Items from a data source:
┄┄┄┄┄┄

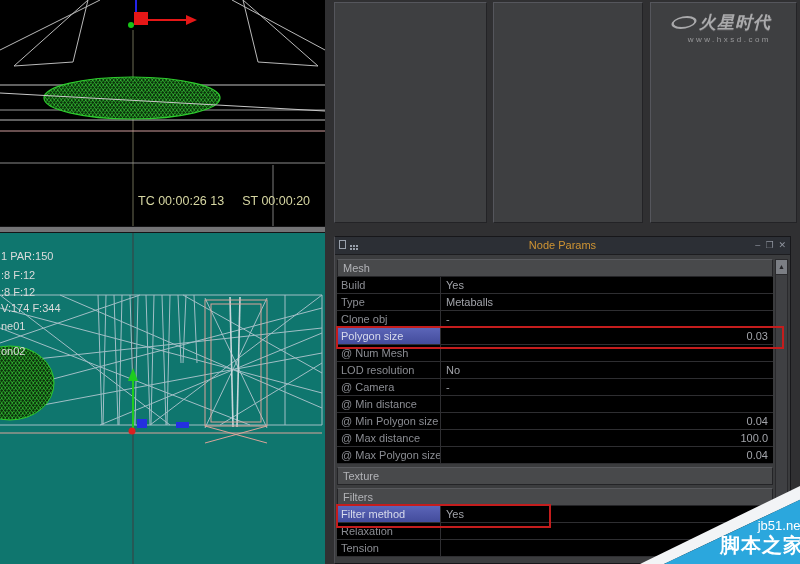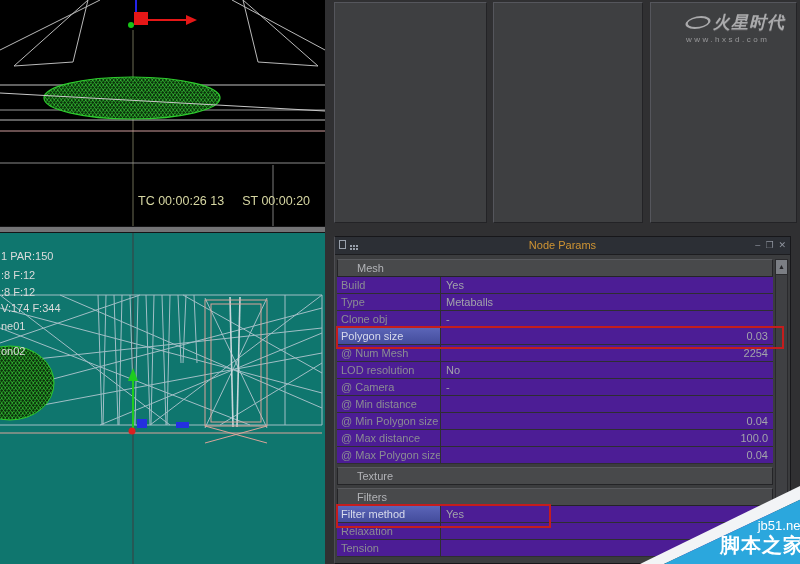--- a/index.html
+++ b/index.html
@@ -25,7 +25,7 @@
   #col-2{left:168px;width:150px;}
   #col-3{left:325px;width:147px;}
   
-  #hxsd-logo{position:absolute;right:11px;top:8px;text-align:left;}
+  #hxsd-logo{position:absolute;right:25px;top:8px;text-align:right;}
   #hxsd-line1{display:flex;align-items:center;justify-content:flex-end;gap:3px;}
   #hxsd-swoosh{display:inline-block;width:24px;height:13px;border:2px solid #a9a9ab;border-radius:50%;
     transform:skewX(-28deg);box-sizing:border-box;}

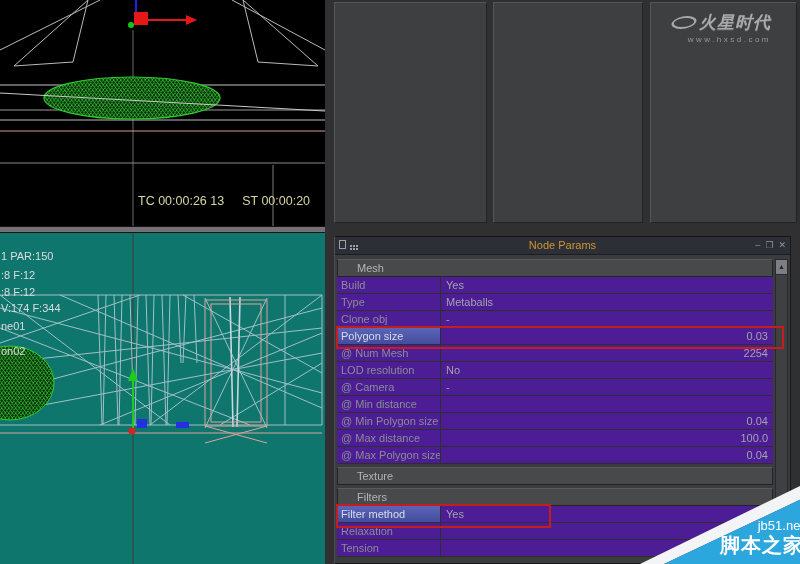--- a/index.html
+++ b/index.html
@@ -45,7 +45,7 @@
   .tb-right span{cursor:default;}
   #np-body{position:absolute;left:2px;top:22px;right:17px;bottom:2px;overflow:hidden;}
   .sec-header{height:18px;line-height:17px;background:#48494b;color:#b2b3b7;font-size:11px;
-    padding-left:19px;margin-top:3px;box-sizing:border-box;
+    padding-left:5px;margin-top:3px;box-sizing:border-box;
     border:1px solid #242427;border-top-color:#595a5e;}
   .sec-header:first-child{margin-top:0;}
   .prow{display:flex;height:17px;border-bottom:1px solid #2e2e31;box-sizing:border-box;

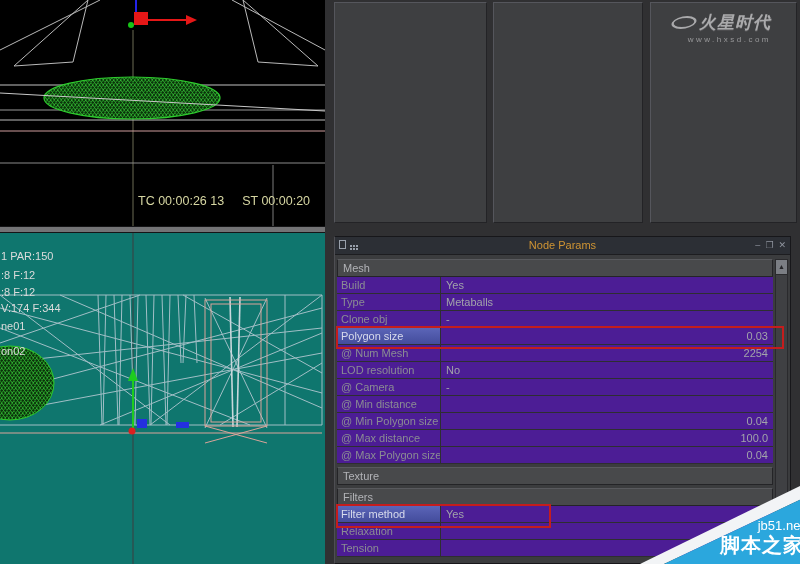--- a/index.html
+++ b/index.html
@@ -49,7 +49,7 @@
     border:1px solid #242427;border-top-color:#595a5e;}
   .sec-header:first-child{margin-top:0;}
   .prow{display:flex;height:17px;border-bottom:1px solid #2e2e31;box-sizing:border-box;
-    font-size:11px;line-height:16px;background:#4c1d95;}
+    font-size:11px;line-height:16px;background:#000000;}
   .plabel{width:104px;color:#8b8d93;padding-left:4px;border-right:1px solid #2e2e31;
     box-sizing:border-box;white-space:nowrap;overflow:hidden;}
   .plabel.hl{background:linear-gradient(#5b65b8,#434c9c);color:#d8dbec;}

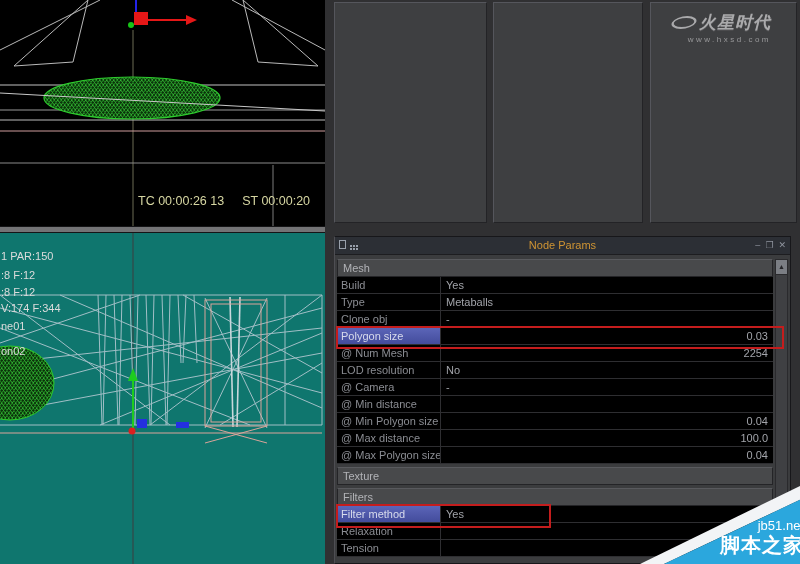--- a/index.html
+++ b/index.html
@@ -233,7 +233,6 @@
         </div>
         <div class="prow">
           <div class="plabel">@ Num Mesh</div>
-          <div class="pvalue num">2254</div>
         </div>
         <div class="prow">
           <div class="plabel">LOD resolution</div>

┄┄┄┄┄┄

_WORK TO COMPLETE_:
Repeat all of the records verbatim, leaving out the pictures.

_OUTPUT FOR THIS TASK_:
--- a/index.html
+++ b/index.html
@@ -25,7 +25,7 @@
   #col-2{left:168px;width:150px;}
   #col-3{left:325px;width:147px;}
   
-  #hxsd-logo{position:absolute;right:11px;top:8px;text-align:left;}
+  #hxsd-logo{position:absolute;right:25px;top:8px;text-align:right;}
   #hxsd-line1{display:flex;align-items:center;justify-content:flex-end;gap:3px;}
   #hxsd-swoosh{display:inline-block;width:24px;height:13px;border:2px solid #a9a9ab;border-radius:50%;
     transform:skewX(-28deg);box-sizing:border-box;}

--- a/index.html
+++ b/index.html
@@ -45,7 +45,7 @@
   .tb-right span{cursor:default;}
   #np-body{position:absolute;left:2px;top:22px;right:17px;bottom:2px;overflow:hidden;}
   .sec-header{height:18px;line-height:17px;background:#48494b;color:#b2b3b7;font-size:11px;
-    padding-left:19px;margin-top:3px;box-sizing:border-box;
+    padding-left:5px;margin-top:3px;box-sizing:border-box;
     border:1px solid #242427;border-top-color:#595a5e;}
   .sec-header:first-child{margin-top:0;}
   .prow{display:flex;height:17px;border-bottom:1px solid #2e2e31;box-sizing:border-box;

--- a/index.html
+++ b/index.html
@@ -49,7 +49,7 @@
     border:1px solid #242427;border-top-color:#595a5e;}
   .sec-header:first-child{margin-top:0;}
   .prow{display:flex;height:17px;border-bottom:1px solid #2e2e31;box-sizing:border-box;
-    font-size:11px;line-height:16px;background:#4c1d95;}
+    font-size:11px;line-height:16px;background:#000000;}
   .plabel{width:104px;color:#8b8d93;padding-left:4px;border-right:1px solid #2e2e31;
     box-sizing:border-box;white-space:nowrap;overflow:hidden;}
   .plabel.hl{background:linear-gradient(#5b65b8,#434c9c);color:#d8dbec;}

--- a/index.html
+++ b/index.html
@@ -233,7 +233,6 @@
         </div>
         <div class="prow">
           <div class="plabel">@ Num Mesh</div>
-          <div class="pvalue num">2254</div>
         </div>
         <div class="prow">
           <div class="plabel">LOD resolution</div>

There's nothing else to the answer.